Mylan: GMP issues and production halt at Agila aseptic plant 'not material'

An inspection of the facility in Warsaw was carried out by Poland’s pharmaceutical regulation body (GIF) in July last year.

According to the statement of non-compliance published on the EudraGMP database yesterday (and embedded below), “major deficiencies were found in Agila Specialties which pose a risk of microbial and particulate contamination and could not assure the sterility of the final product.​

These were mostly related to the design and qualification of HVAC (heating, ventilating, and air conditioning), cleaning and maintenance of clean areas, manufacturing and batch releasing, and change control.

In October, Mylan implemented a voluntary suspension of production at the plant “of all products related to the modification and qualification of the HVAC system,”​ though this was formalised in December when GIF issued a decision to suspend manufacturing activities until the removal of non-compliances at the site.

The facility became part of Mylan’s manufacturing network (along with eight other plants) when the company acquired Agila Specialities from Strides Arcolab for $1.6bn (€1.5bn) in 2013​.

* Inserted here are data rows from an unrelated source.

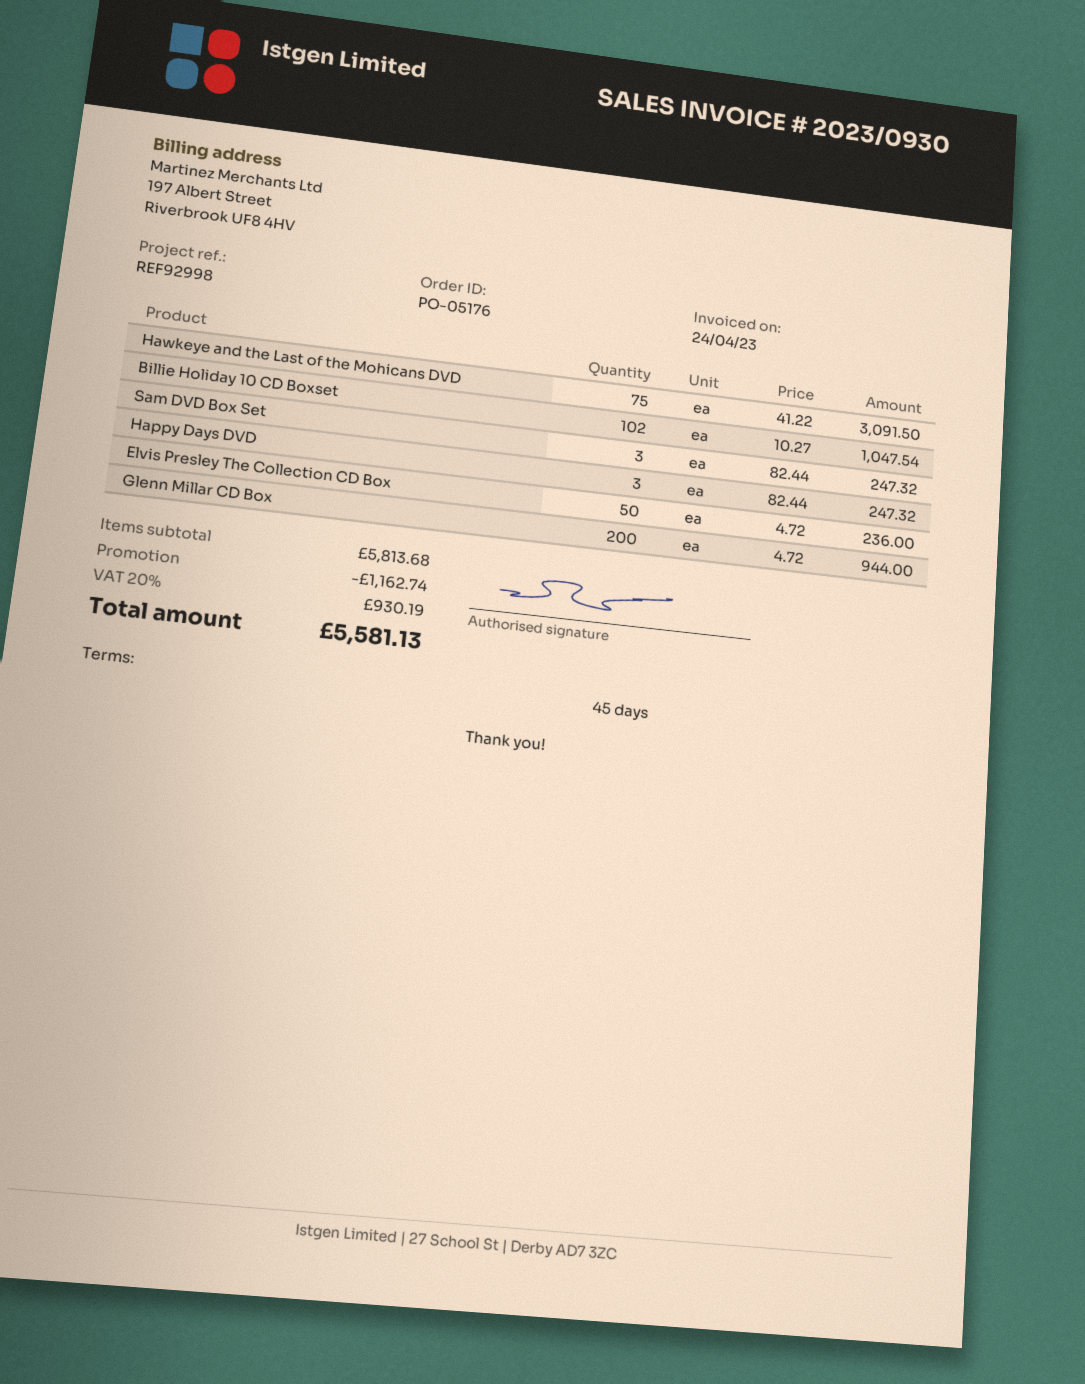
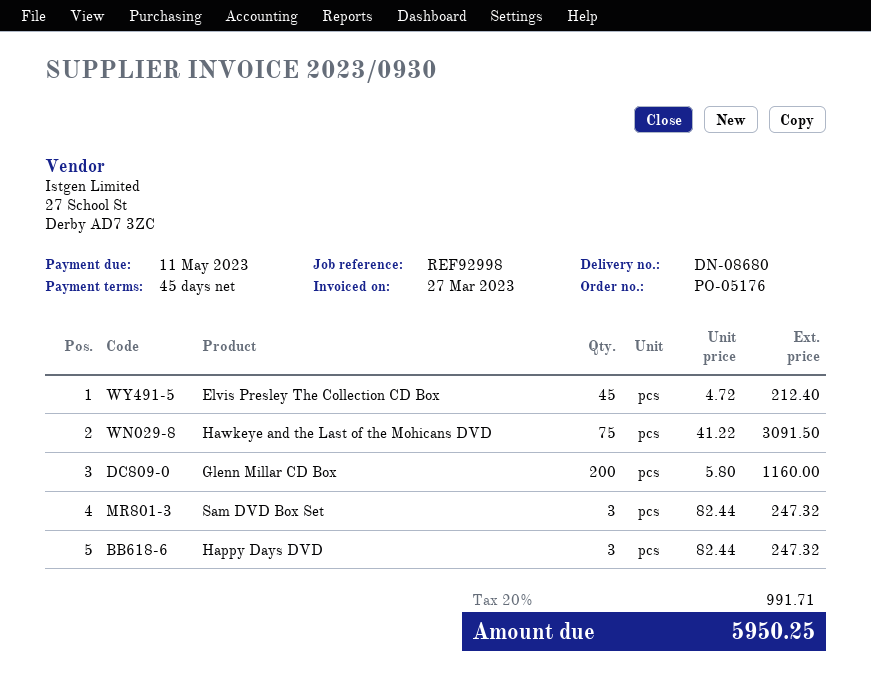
invoice date: 2023-04-24 -> 2023-03-27
Billie Holiday 10 CD Boxset: 102 x 10.27 = 1047.54 -> none
Elvis Presley The Collection CD Box: 50 x 4.72 = 236.00 -> 45 x 4.72 = 212.40
Glenn Millar CD Box: 200 x 4.72 = 944.00 -> 200 x 5.80 = 1160.00
discount: 1162.74 -> none
tax: 20% = 930.19 -> 20% = 991.71
total: 5581.13 -> 5950.25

At the time, Mylan said the global injectable shortage – caused in part by quality issues at a number of large aseptic plants – was a key driver in the acquisition. The site makes vials, ampoules, pre-filled syringes and lyophilized injections.

Mylan spokesperson Nina Devlin said the impact of the production halt and regulatory statement is "not material"​ but offered no further comments to in-Pharmatechnologist about potential shortages or remediation plans.